A friend who is a financial planner, and highly competent in that field, especially in investment planning but also in all manner of financial decision-making, baffled me with his approach to insurance a little while ago.
Allow me to contrast the difference in approach, between his investment planning service and his insurance advice:
Providers: for investments many options were given, for risk, just two.
Products: investment product ranges were carefully selected to provide many complementary options - a mix of management styles, geographical areas, large and small. No such mix was provided with insurance, in fact, the two ranges closely resemble each other.
Criteria: a page of detailed financial information, corporate information, and even details of management staff were included in the selection criteria for the fund managers - nothing more than the financial stability rating was given for the insurance advice.
Calculations: lots of time and effort had gone into comparing funds and calculations of risk of the recommended portfolio and future possible returns, contrasted with estimates of inflation and benchmarks were included.

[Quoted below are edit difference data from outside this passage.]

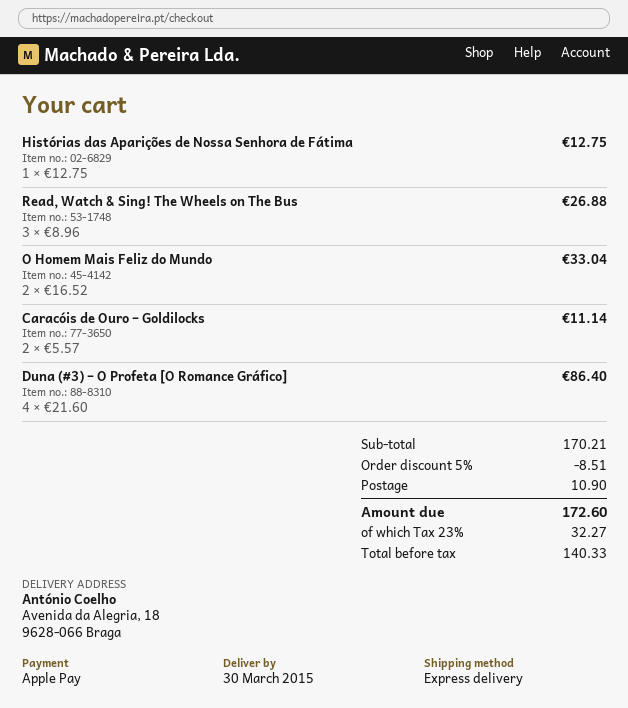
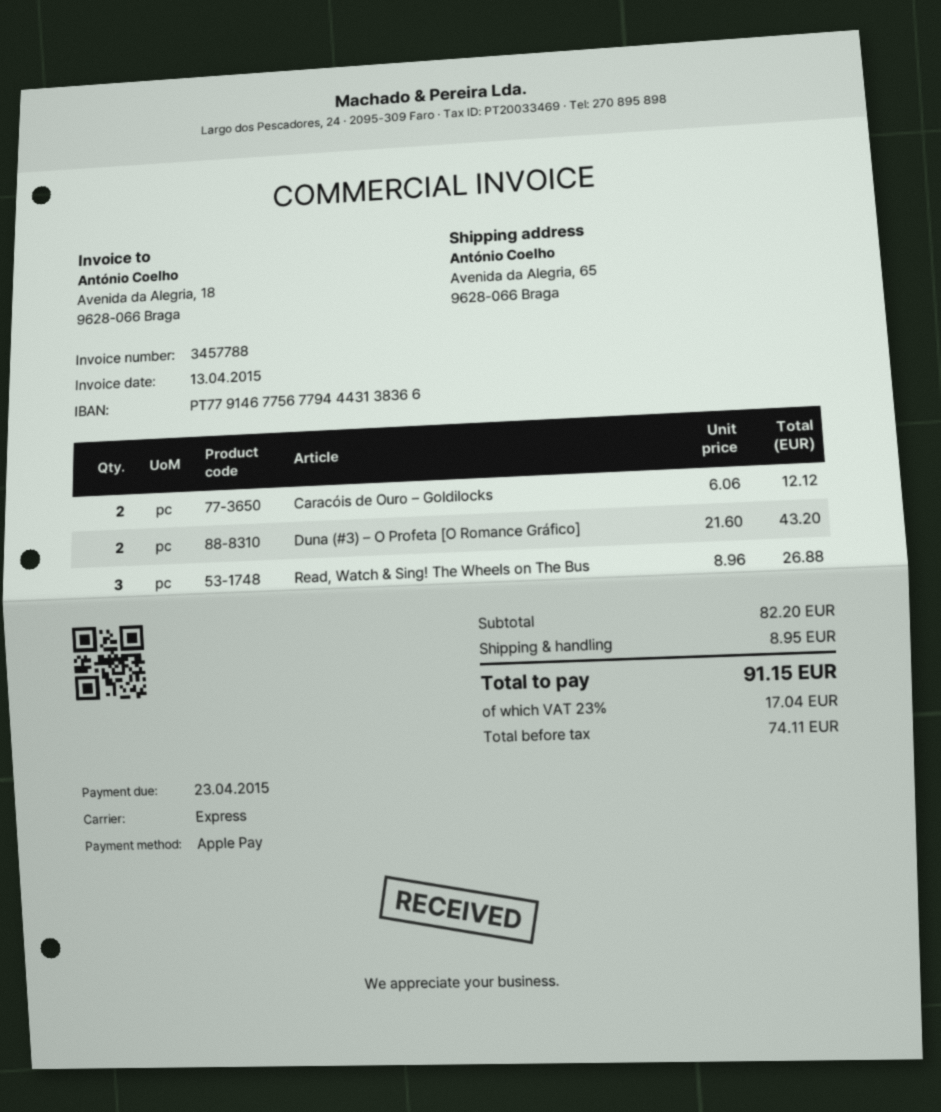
ship to: Avenida da Alegria, 18, 9628-066 Braga -> Avenida da Alegria, 65, 9628-066 Braga
Histórias das Aparições de Nossa Senhora de Fátima: 1 x 12.75 = 12.75 -> none
O Homem Mais Feliz do Mundo: 2 x 16.52 = 33.04 -> none
Caracóis de Ouro – Goldilocks: 2 x 5.57 = 11.14 -> 2 x 6.06 = 12.12
Duna (#3) – O Profeta [O Romance Gráfico]: 4 x 21.60 = 86.40 -> 2 x 21.60 = 43.20
subtotal: 170.21 -> 82.20
discount: 5% = 8.51 -> none
shipping: 10.90 -> 8.95
net: 140.33 -> 74.11
tax: 23% = 32.27 -> 23% = 17.04
total: 172.60 -> 91.15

A bare calculation of cover amounts was included for insurance, and little attention was paid to future-proofing tools such as indexed benefits and special events increase in cover options.

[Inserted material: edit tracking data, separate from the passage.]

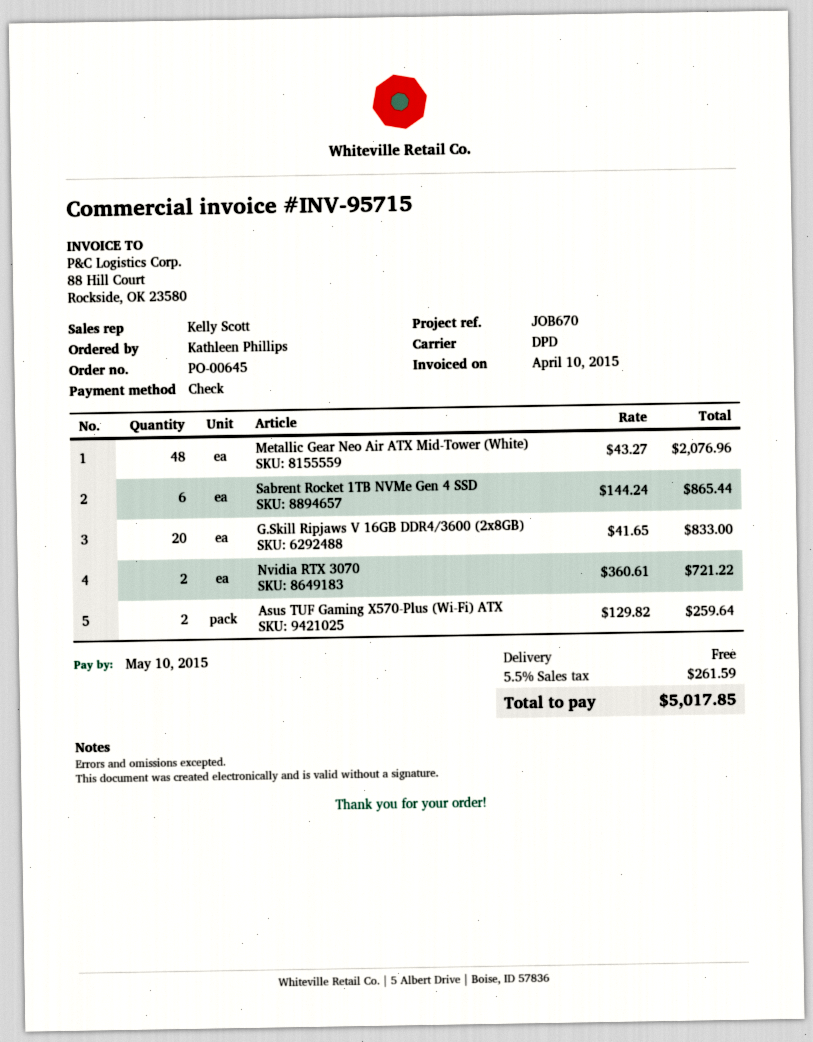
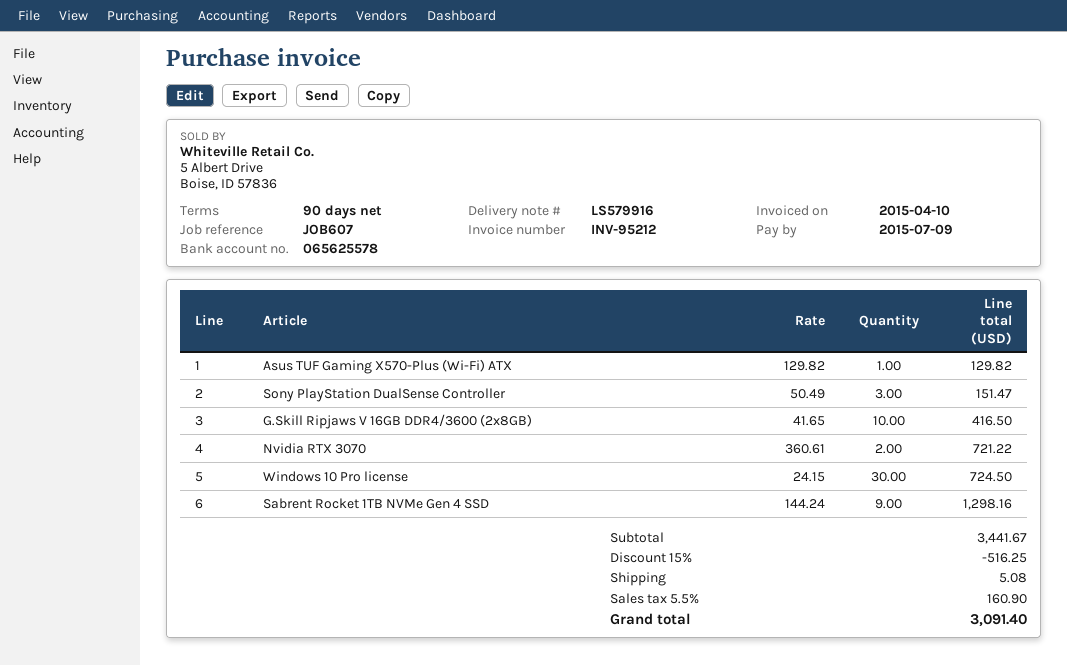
invoice number: INV-95715 -> INV-95212
due date: 2015-05-10 -> 2015-07-09
reference: JOB670 -> JOB607
Metallic Gear Neo Air ATX Mid-Tower (White): 48 x 43.27 = 2076.96 -> none
Sabrent Rocket 1TB NVMe Gen 4 SSD: 6 x 144.24 = 865.44 -> 9 x 144.24 = 1298.16
G.Skill Ripjaws V 16GB DDR4/3600 (2x8GB): 20 x 41.65 = 833.00 -> 10 x 41.65 = 416.50
Asus TUF Gaming X570-Plus (Wi-Fi) ATX: 2 x 129.82 = 259.64 -> 1 x 129.82 = 129.82
Sony PlayStation DualSense Controller: none -> 3 x 50.49 = 151.47
Windows 10 Pro license: none -> 30 x 24.15 = 724.50
discount: none -> 15% = 516.25
shipping: 0.00 -> 5.08
tax: 5.5% = 261.59 -> 5.5% = 160.90
total: 5017.85 -> 3091.40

Alternatives: were given plenty of discussion in the investment plan, but little in the insurance plan.
I could go on. Also, I don't think the approach is atypical. It is strange, though, that financial advisers do not always apply the same standards of advice to the secondary advice field offered. But before insurance advisers feel to smug about their superior level of service in their primary area of expertise they should consider how good their service is when, say, offering access to some KiwiSaver scheme.